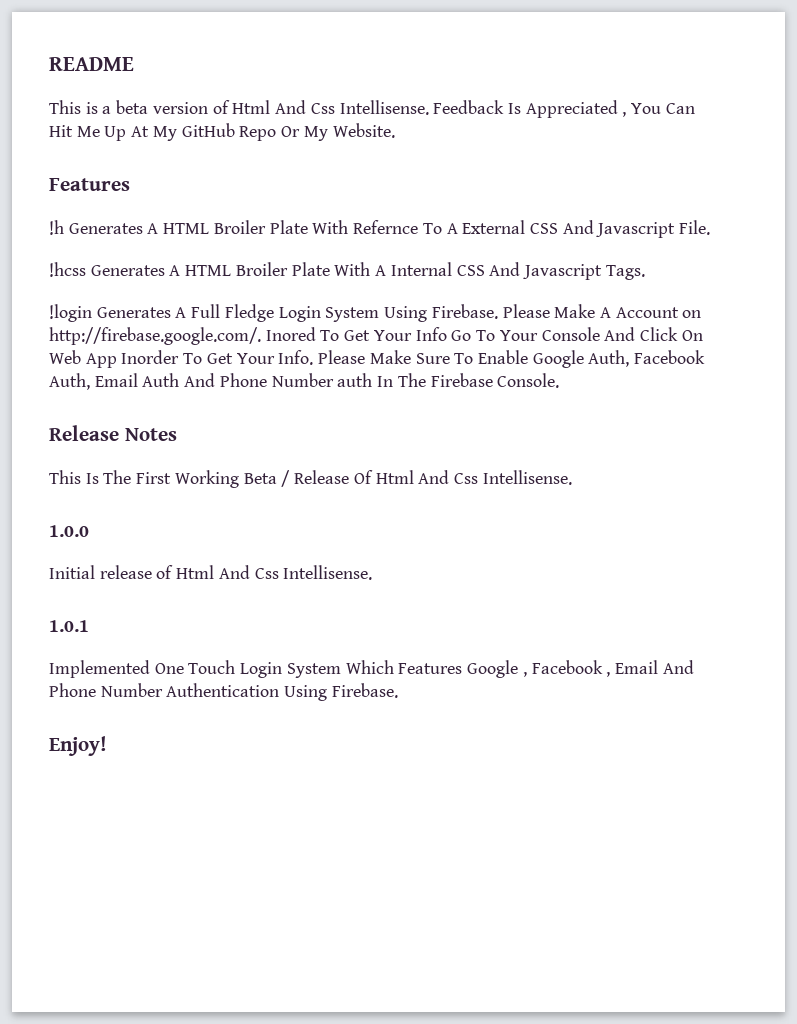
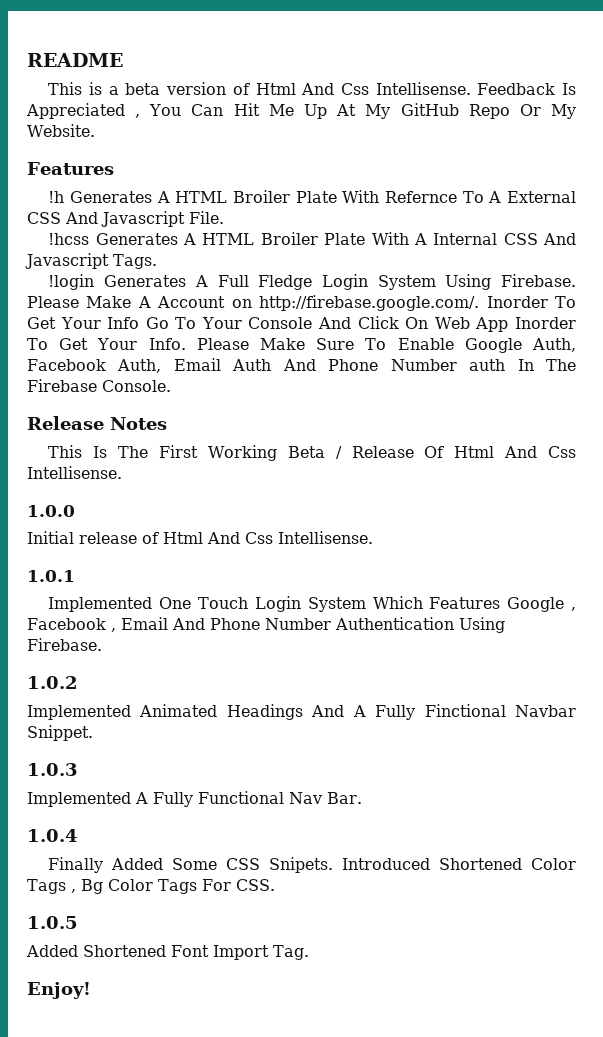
[265,327,316,341] Inored -> [486,296,548,308] Inorder
(398, 690) none -> [27,676,78,689] [27,704,577,720] [27,725,93,741] [27,763,78,776] [27,791,362,807] [27,829,78,842] [48,857,576,873] [27,879,275,894] [27,916,78,929] [26,945,309,960] // 1.0.2 // Implemented Animated Headings And A Fully Finctional Navbar Snippet. // 1.0.3 // Implemented A Fully Functional Nav Bar. // 1.0.4 // Finally Added Some CSS Snipets. Introduced Shortened Color Tags , Bg Color Tags For CSS. // 1.0.5 // Added Shortened Font Import Tag.

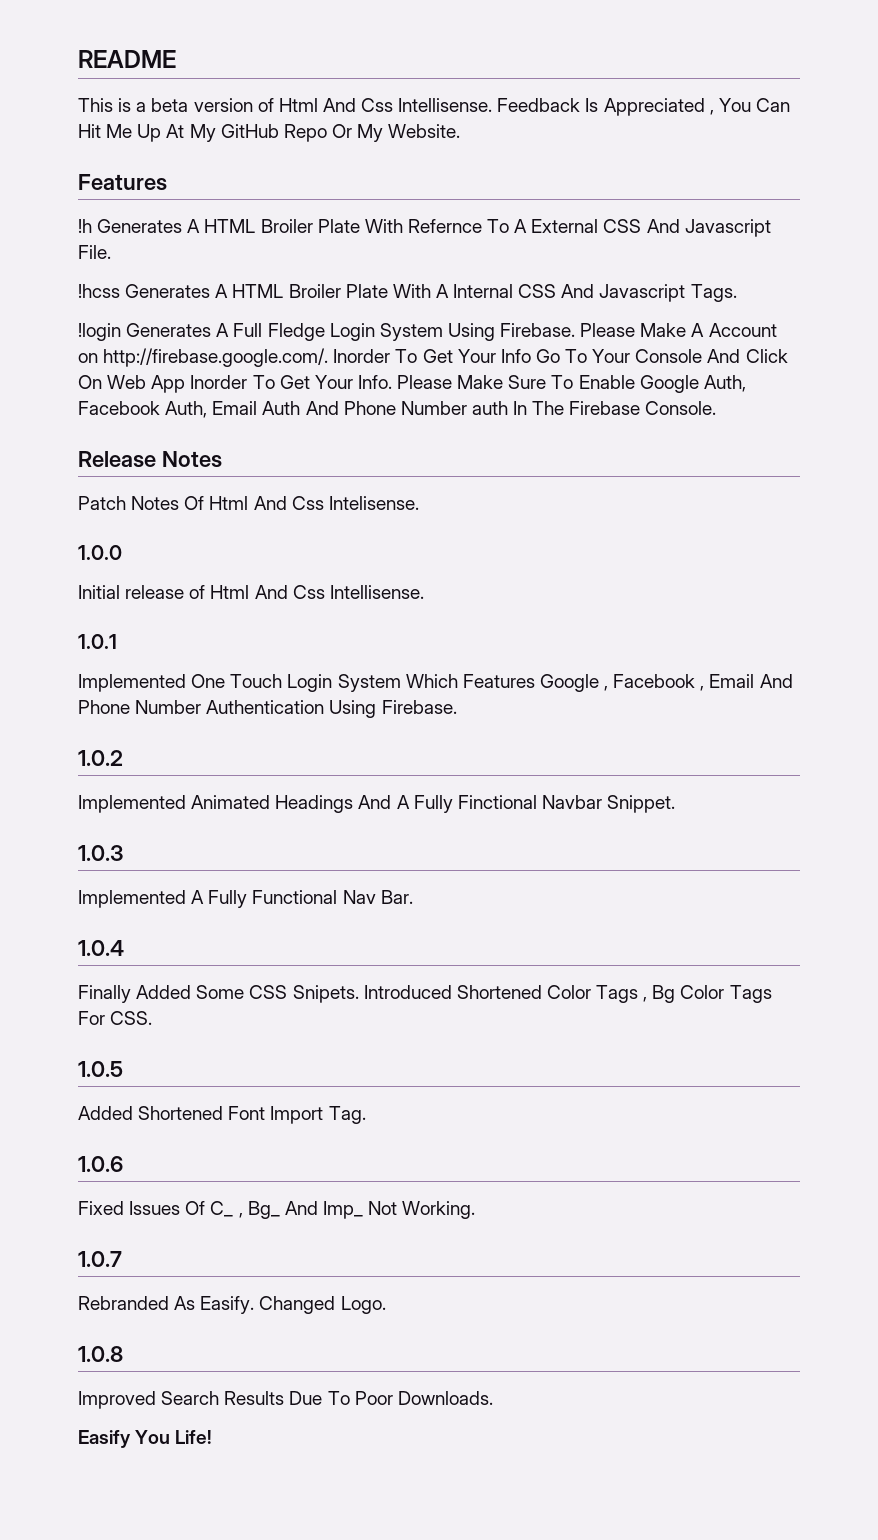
[48,445,414,461] This Is The First Working Beta / Release -> [78,496,180,510] Patch Notes
[27,466,122,479] Intellisense. -> [328,496,419,510] Intelisense.
[27,982,91,999] Enjoy! -> [78,1156,123,1172] [78,1201,476,1219] [78,1251,122,1267] [78,1296,386,1314] [78,1346,123,1362] [78,1391,493,1409] [78,1430,213,1448] 1.0.6 // Fixed Issues Of C_ , Bg_ And Imp_ Not Working. // 1.0.7 // Rebranded As Easify. Changed Logo. // 1.0.8 // Improved Search Results Due To Poor Downloads. // Easify You Life!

================================

» Prompt
Repeat every record above exactly, but drop the pictures.

» Result for this task
[265,327,316,341] Inored -> [486,296,548,308] Inorder
(398, 690) none -> [27,676,78,689] [27,704,577,720] [27,725,93,741] [27,763,78,776] [27,791,362,807] [27,829,78,842] [48,857,576,873] [27,879,275,894] [27,916,78,929] [26,945,309,960] // 1.0.2 // Implemented Animated Headings And A Fully Finctional Navbar Snippet. // 1.0.3 // Implemented A Fully Functional Nav Bar. // 1.0.4 // Finally Added Some CSS Snipets. Introduced Shortened Color Tags , Bg Color Tags For CSS. // 1.0.5 // Added Shortened Font Import Tag.

[48,445,414,461] This Is The First Working Beta / Release -> [78,496,180,510] Patch Notes
[27,466,122,479] Intellisense. -> [328,496,419,510] Intelisense.
[27,982,91,999] Enjoy! -> [78,1156,123,1172] [78,1201,476,1219] [78,1251,122,1267] [78,1296,386,1314] [78,1346,123,1362] [78,1391,493,1409] [78,1430,213,1448] 1.0.6 // Fixed Issues Of C_ , Bg_ And Imp_ Not Working. // 1.0.7 // Rebranded As Easify. Changed Logo. // 1.0.8 // Improved Search Results Due To Poor Downloads. // Easify You Life!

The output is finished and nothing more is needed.